Doctor ChatGPT? AI-bot almost passes the US Medical Licensing Exam
Increasingly it seems there is nothing that ChatGPT cannot do, even consulting judges in cases and boosting research.
Now, the AI chatbot has been found to score at or around the approximately 60 percent passing threshold for the United States Medical Licensing Exam (USMLE), “with responses that make coherent, internal sense and contain frequent insights.”
This is according to a study published on Thursday in the open-access journal PLOS Digital Health by Tiffany Kung, Victor Tseng, and colleagues at AnsibleHealth.
A test for medical disciplines
The USMLE is a highly standardized and regulated series of three exams required for medical licensure in the United States. Taken by medical students and physicians-in-training, the USMLE assesses knowledge spanning most medical disciplines, ranging from biochemistry, to diagnostic reasoning, to bioethics.
To see how the language mode would perform on this very complex exam, Kung and colleagues tested ChatGPT’s performance on the test. They removed image-based questions and proceeded to ask ChatGPT 350 of the 376 public questions available from the June 2022 USMLE release.
ChatGPT scored between 52.4 percent and 75.0 percent across the three USMLE exams. These scores bode particularly well as the passing threshold each year is approximately 60 percent.
ChatGPT also demonstrated 94.6 percent concordance across all its responses and produced at least one significant insight for 88.9 percent of its responses.
Ultimately, ChatGPT even exceeded the performance of PubMedGPT, a counterpart model trained exclusively on biomedical domain literature, which scored only 50.8 percent on an older dataset of USMLE-style questions.
The authors concluded that ChatGPT has the potential to enhance medical education, and eventually, clinical practice. In fact, clinicians at AnsibleHealth already use ChatGPT to rewrite jargon-heavy reports for easier patient comprehension.
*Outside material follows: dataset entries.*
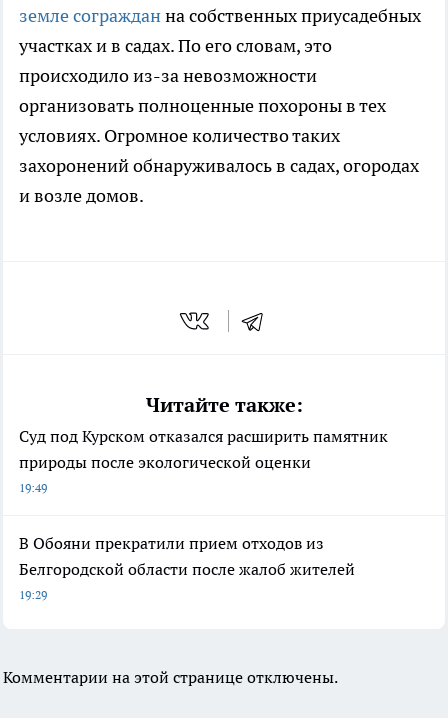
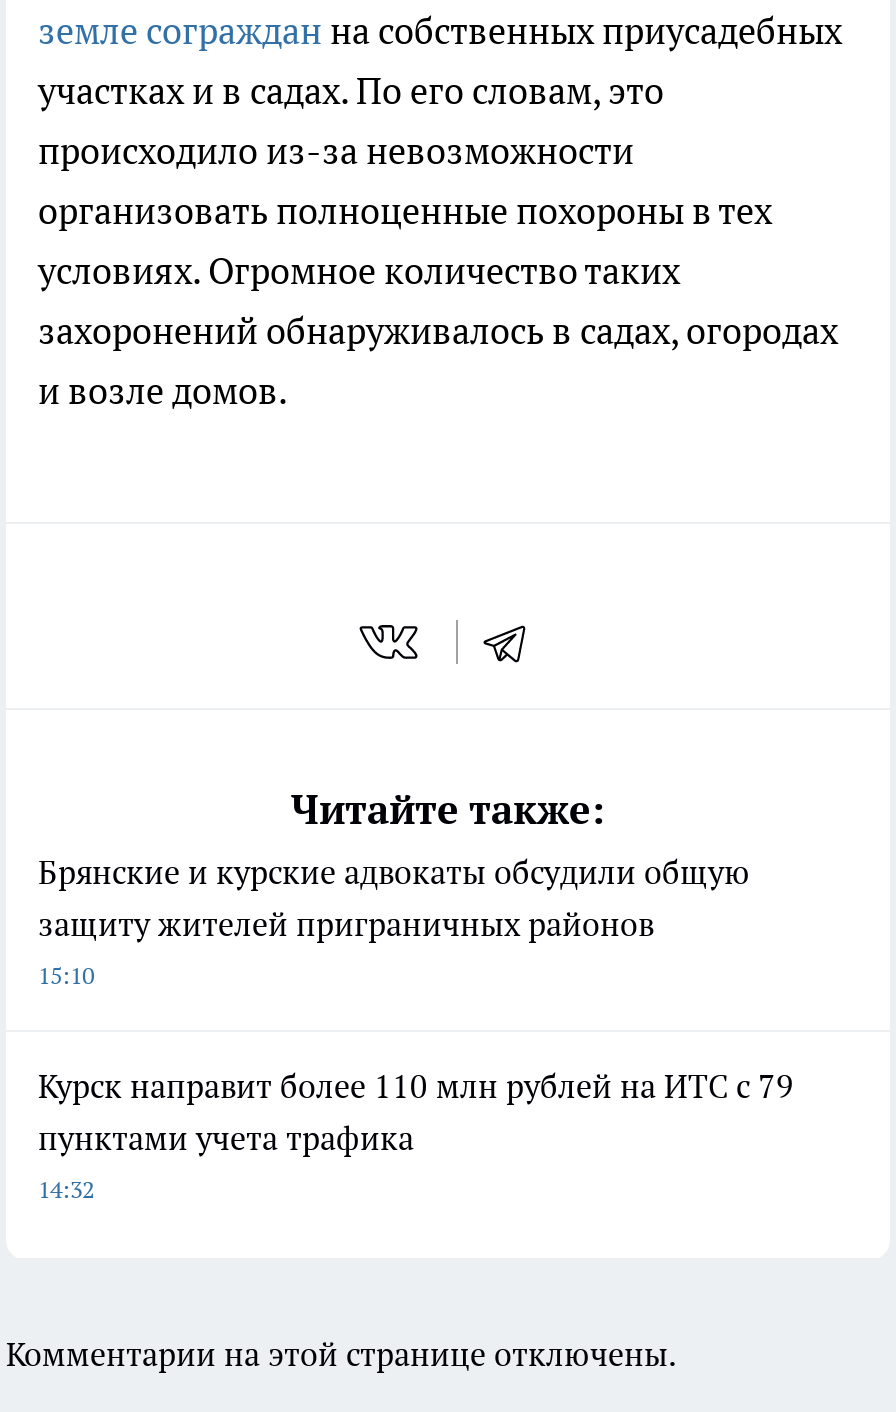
- Суд под Курском отказался расширить памятник
- природы после экологической оценки
- 19:49
+ Брянские и курские адвокаты обсудили общую
+ защиту жителей приграничных районов
+ 15:10

- В Обояни прекратили прием отходов из
- Белгородской области после жалоб жителей
- 19:29
+ Курск направит более 110 млн рублей на ИТС с 79
+ пунктами учета трафика
+ 14:32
A milestone in clinical AI
“Reaching the passing score for this notoriously difficult expert exam, and doing so without any human reinforcement, marks a notable milestone in clinical AI maturation,” noted the authors.
"ChatGPT contributed substantially to the writing of [our] manuscript... We interacted with ChatGPT much like a colleague, asking it to synthesize, simplify, and offer counterpoints to drafts in progress...All of the co-authors valued ChatGPT's input,” concluded Kung in a press release.
ChatGPT is a new artificial intelligence system referred to as a large language model that has the ability to produce human-like writing by predicting upcoming word sequences. ChatGPT does not search the internet, instead, it focuses on generating text using word relationships predicted by its internal processes.